▸ **Problem**
Would you give again, exactly as written, the lines from the opening of the records to the line with "[277,1049,302,1059] 2.4.2 ->", that line included and pictures excluded?

▸ **The data**
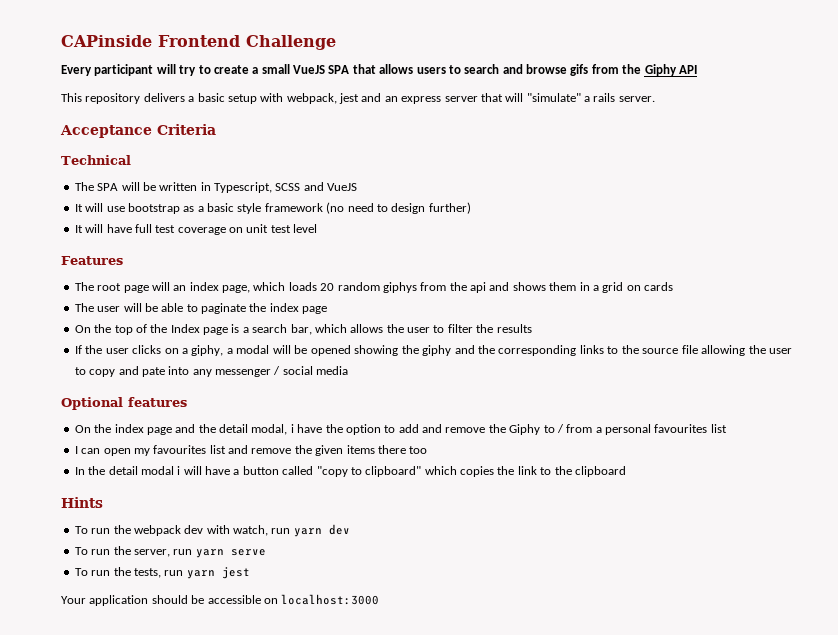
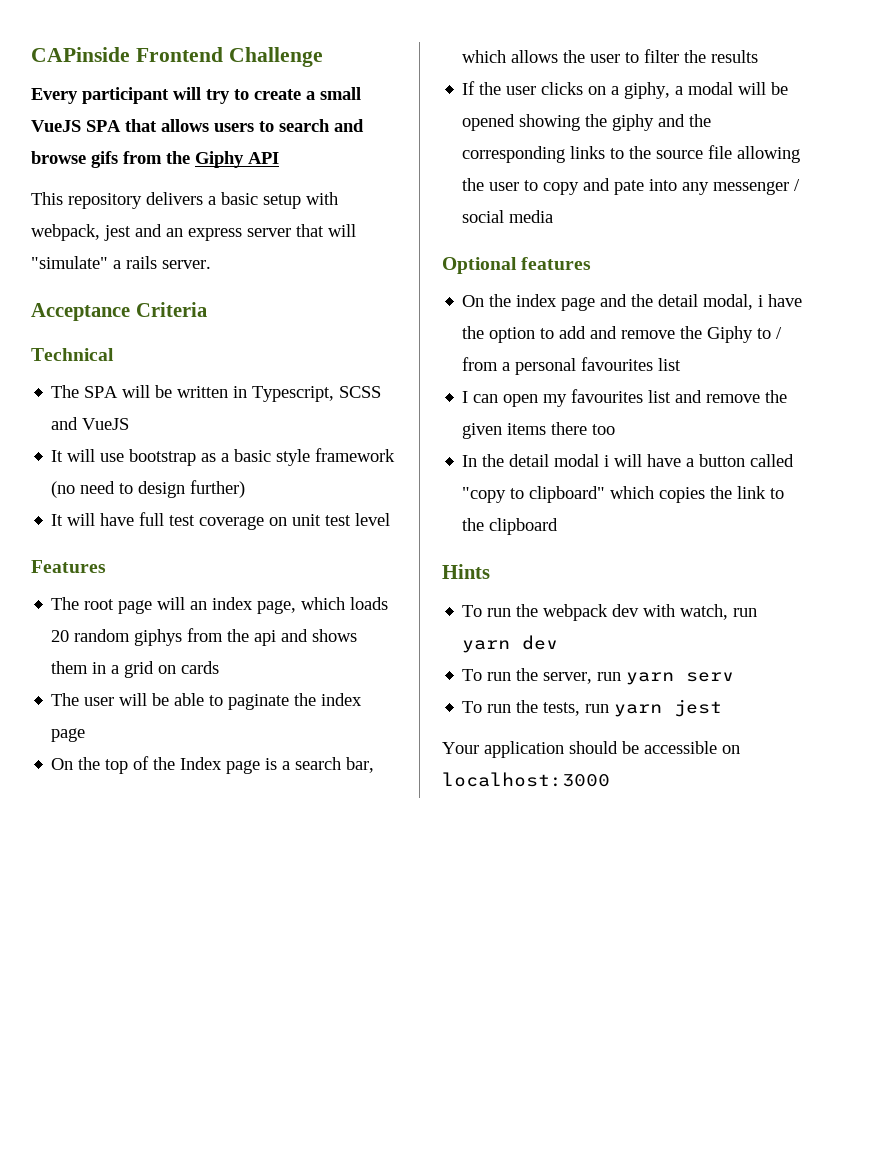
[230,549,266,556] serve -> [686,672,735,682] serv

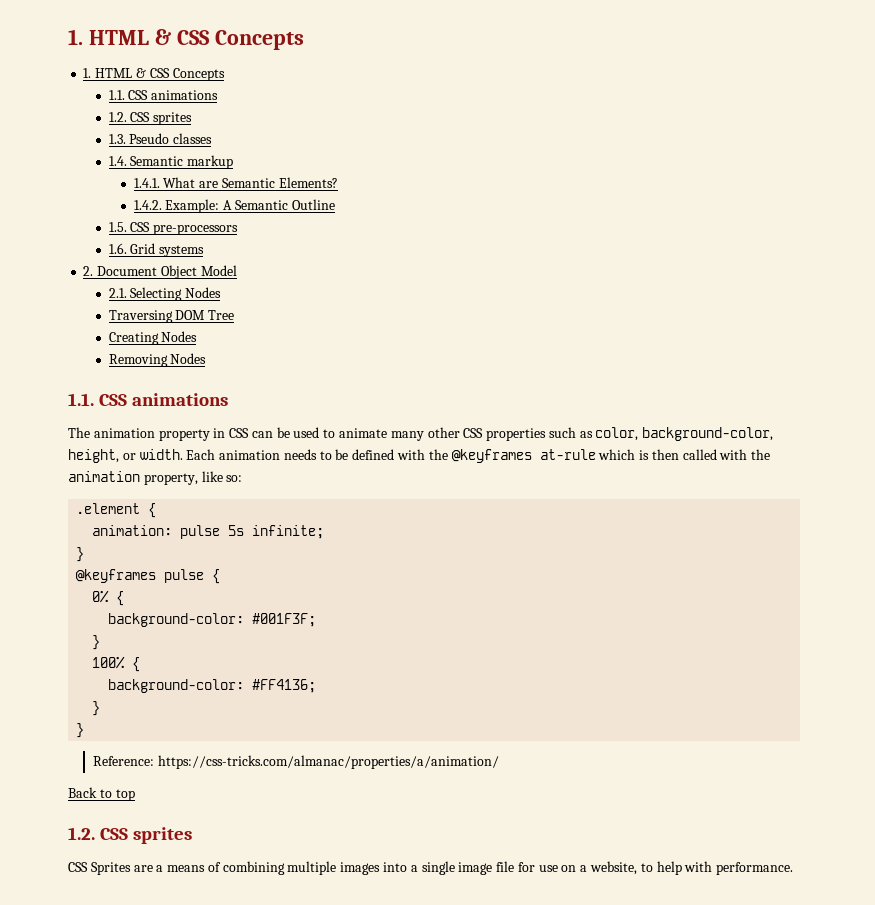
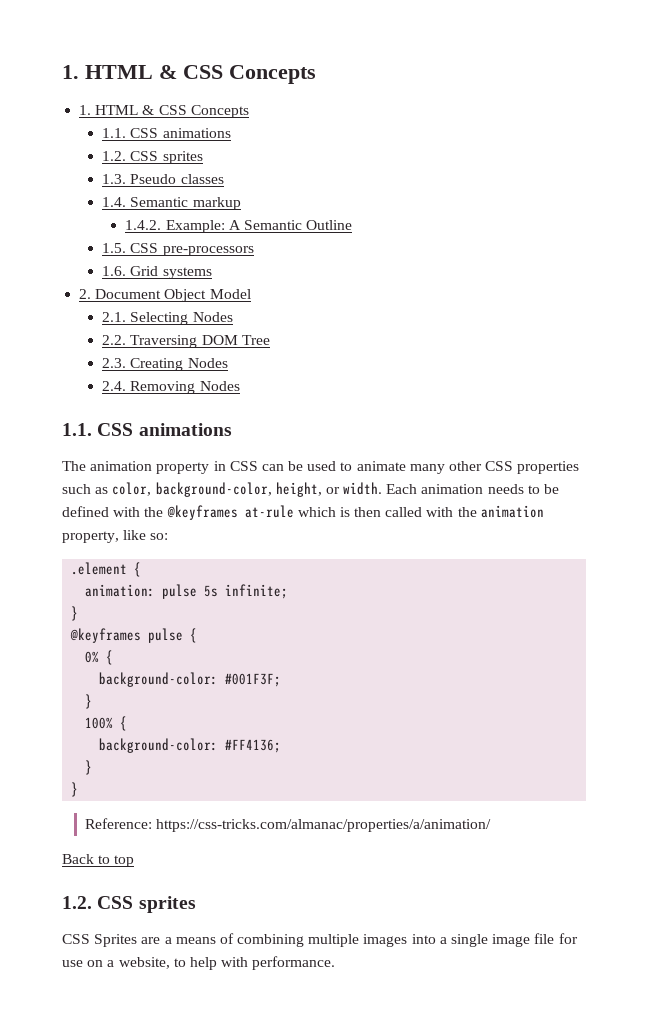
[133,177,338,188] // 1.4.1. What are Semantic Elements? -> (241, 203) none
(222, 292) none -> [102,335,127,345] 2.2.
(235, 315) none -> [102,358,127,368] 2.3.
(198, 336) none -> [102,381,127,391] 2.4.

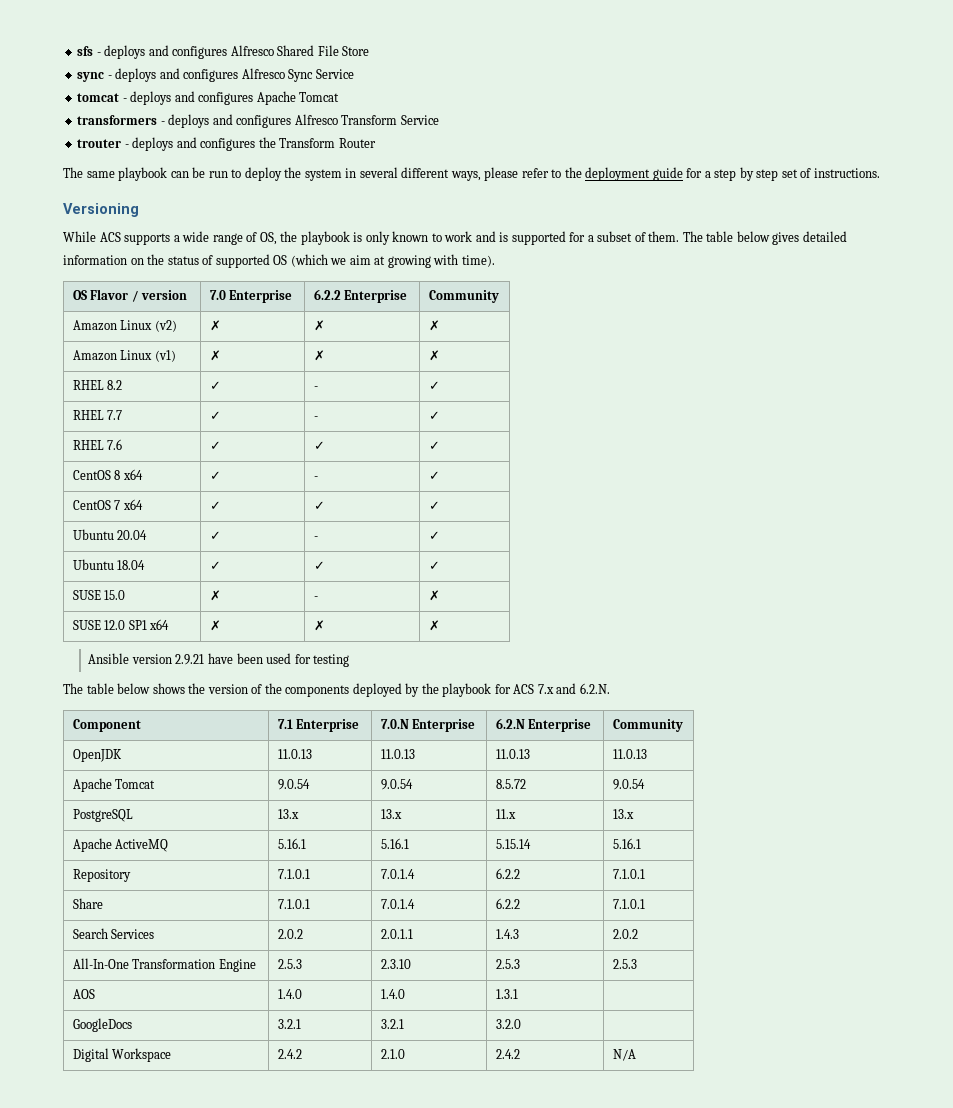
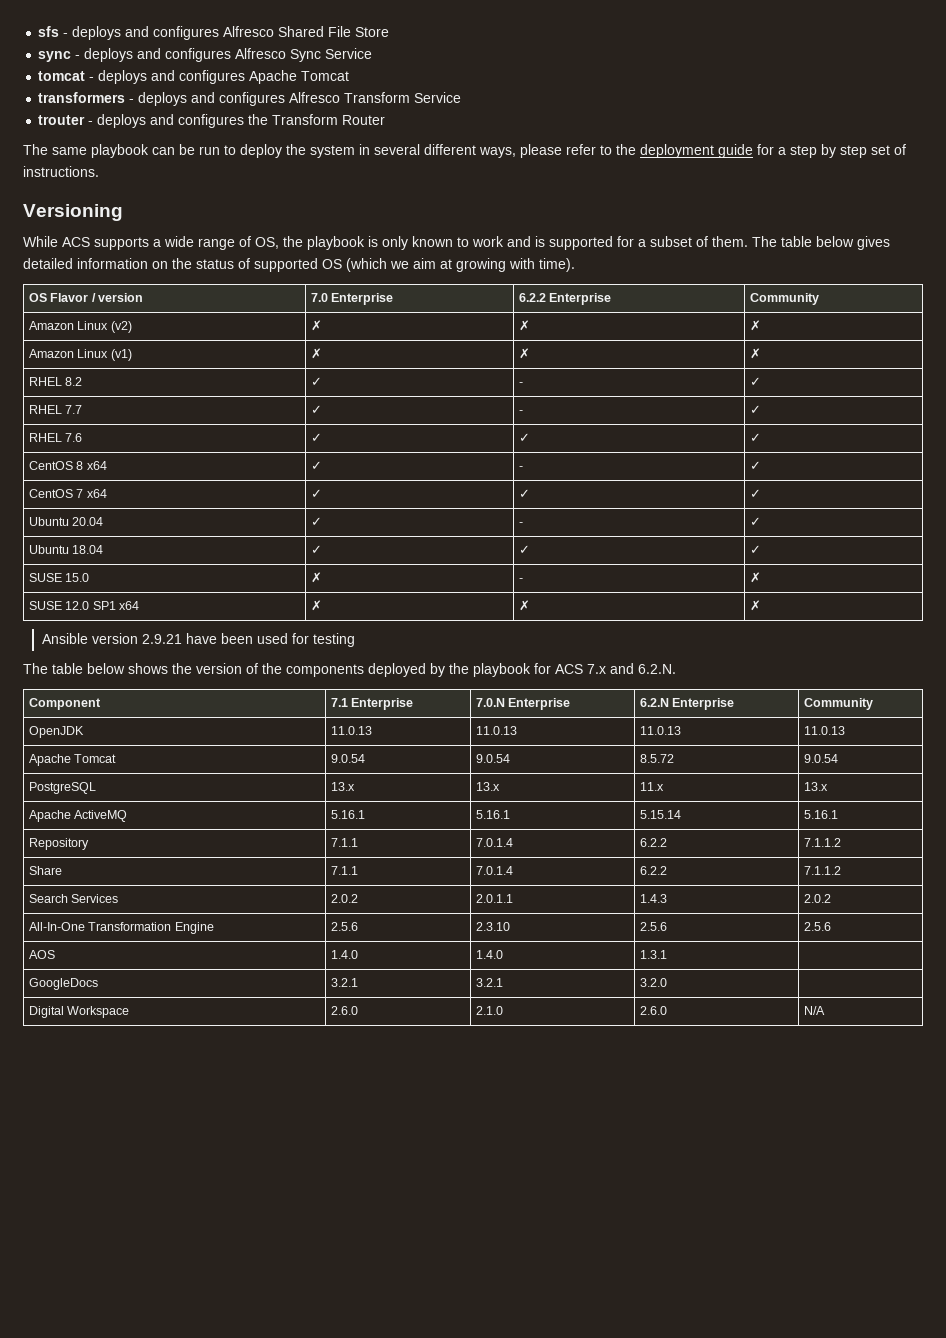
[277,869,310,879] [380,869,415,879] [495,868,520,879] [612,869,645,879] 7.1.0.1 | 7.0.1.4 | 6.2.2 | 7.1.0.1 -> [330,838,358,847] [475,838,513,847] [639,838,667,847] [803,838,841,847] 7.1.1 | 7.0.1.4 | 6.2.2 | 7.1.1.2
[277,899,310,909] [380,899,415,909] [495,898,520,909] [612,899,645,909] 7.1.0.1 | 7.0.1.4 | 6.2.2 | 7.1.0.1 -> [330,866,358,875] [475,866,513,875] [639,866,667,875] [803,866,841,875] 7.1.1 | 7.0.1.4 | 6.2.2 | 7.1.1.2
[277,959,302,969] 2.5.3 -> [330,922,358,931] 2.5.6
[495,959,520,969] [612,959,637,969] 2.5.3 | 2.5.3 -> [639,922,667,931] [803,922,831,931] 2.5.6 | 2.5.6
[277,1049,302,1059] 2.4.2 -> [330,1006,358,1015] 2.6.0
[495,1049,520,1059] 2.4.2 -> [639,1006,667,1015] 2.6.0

▸ **Expected answer**
[230,549,266,556] serve -> [686,672,735,682] serv

[133,177,338,188] // 1.4.1. What are Semantic Elements? -> (241, 203) none
(222, 292) none -> [102,335,127,345] 2.2.
(235, 315) none -> [102,358,127,368] 2.3.
(198, 336) none -> [102,381,127,391] 2.4.

[277,869,310,879] [380,869,415,879] [495,868,520,879] [612,869,645,879] 7.1.0.1 | 7.0.1.4 | 6.2.2 | 7.1.0.1 -> [330,838,358,847] [475,838,513,847] [639,838,667,847] [803,838,841,847] 7.1.1 | 7.0.1.4 | 6.2.2 | 7.1.1.2
[277,899,310,909] [380,899,415,909] [495,898,520,909] [612,899,645,909] 7.1.0.1 | 7.0.1.4 | 6.2.2 | 7.1.0.1 -> [330,866,358,875] [475,866,513,875] [639,866,667,875] [803,866,841,875] 7.1.1 | 7.0.1.4 | 6.2.2 | 7.1.1.2
[277,959,302,969] 2.5.3 -> [330,922,358,931] 2.5.6
[495,959,520,969] [612,959,637,969] 2.5.3 | 2.5.3 -> [639,922,667,931] [803,922,831,931] 2.5.6 | 2.5.6
[277,1049,302,1059] 2.4.2 -> [330,1006,358,1015] 2.6.0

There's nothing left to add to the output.